O próprio Vardy diz no documentário: “Não é o jeito comum de fazer as coisas. Acho que provavelmente não vai acontecer de novo, mas aconteceu comigo e foi muito trabalho. Foi difícil mesmo, mas valeu.” É uma frase que parece humildade mas é, na verdade, uma sentença. O documentário deixa isso implícito e devolve ao espectador a responsabilidade de notar.
O que poderia ter sido melhor
O documentário tem um problema que a franquia Untold carrega em quase todos os seus episódios: a última meia hora perde o fôlego. Depois do título do Leicester — o pico narrativo inevitável — o arco de encerramento da carreira de Vardy é tratado com menos profundidade do que merecia. Cinco temporadas depois do título, mais de 100 gols adicionais, uma Copa da FA — tudo isso passa rapidamente, como se o documentário tivesse chegado à conclusão que queria contar e agora só precisasse encerrar.
Há também uma ausência notável: a polêmica envolvendo Rebekah Vardy no caso “Wagatha Christie” — em que ela foi acusada de vazar informações da conta privada de Coleen Rooney para a imprensa — é mencionada de forma muito tangencial, considerando que foi um dos escândalos mais cobertos pela imprensa britânica dos últimos anos. O documentário não precisava ser um tribunal, mas poderia ter dado mais espaço à complexidade pública que a família Vardy acumulou além do campo.
Vale a pena assistir — e para quem, Assista ao Trailer
Para fãs de futebol, especialmente os que acompanham a Premier League, é assistência obrigatória.

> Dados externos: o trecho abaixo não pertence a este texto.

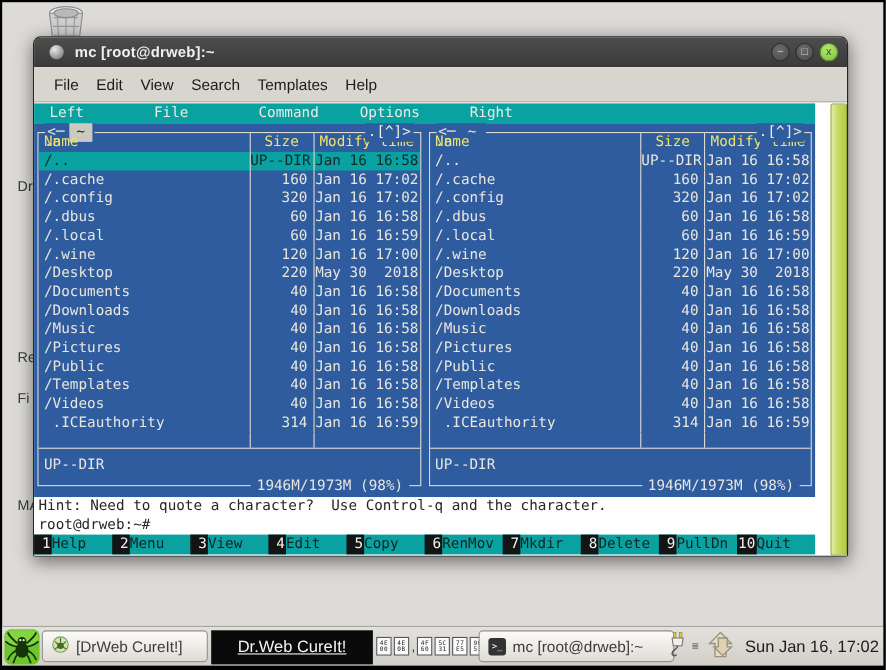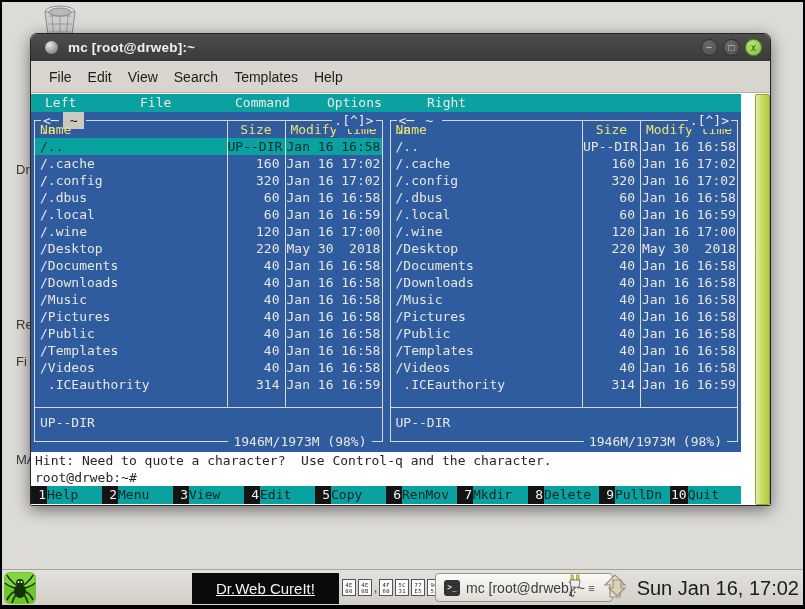"[DrWeb CureIt!]" div.taskbtn { html: none -> <div> <span> <svg> <circle></circle> <circle></circle> <path></path> </svg> </span> <span>[DrWeb CureIt!]</span> </div> }
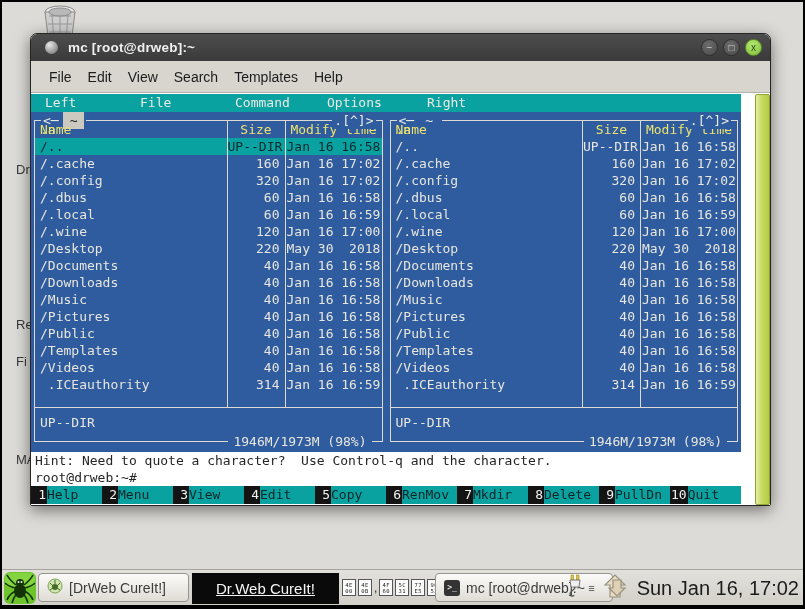"Sun Jan 16, 17:02" .clock { font-size: 20px -> 15px }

A temporada 2015-16 do Leicester foi um dos momentos mais extraordinários da história do esporte profissional, e revisitá-la com a perspectiva dos bastidores adiciona camadas que nenhuma cobertura jornalística da época conseguiu capturar.
Para quem não acompanha futebol, o documentário ainda funciona como história de resiliência — e como lente crítica sobre como sistemas fechados excluem talentos que não seguem o caminho convencional. A história de Vardy é, no fundo, a história de alguém que o sistema rejeitou e que forçou o sistema a aceitar que estava errado. Isso transcende o esporte.
Untold Reino Unido: Jamie Vardy faz parte de um pacote de três documentários da franquia Untold UK, que inclui também Liverpool’s Miracle of Istanbul — sobre a virada histórica na final da Champions League de 2005 — e Vinnie Jones — sobre o jogador polêmico que virou ator de Hollywood. Os três estreiam semanalmente na Netflix a partir de 12 de maio de 2026.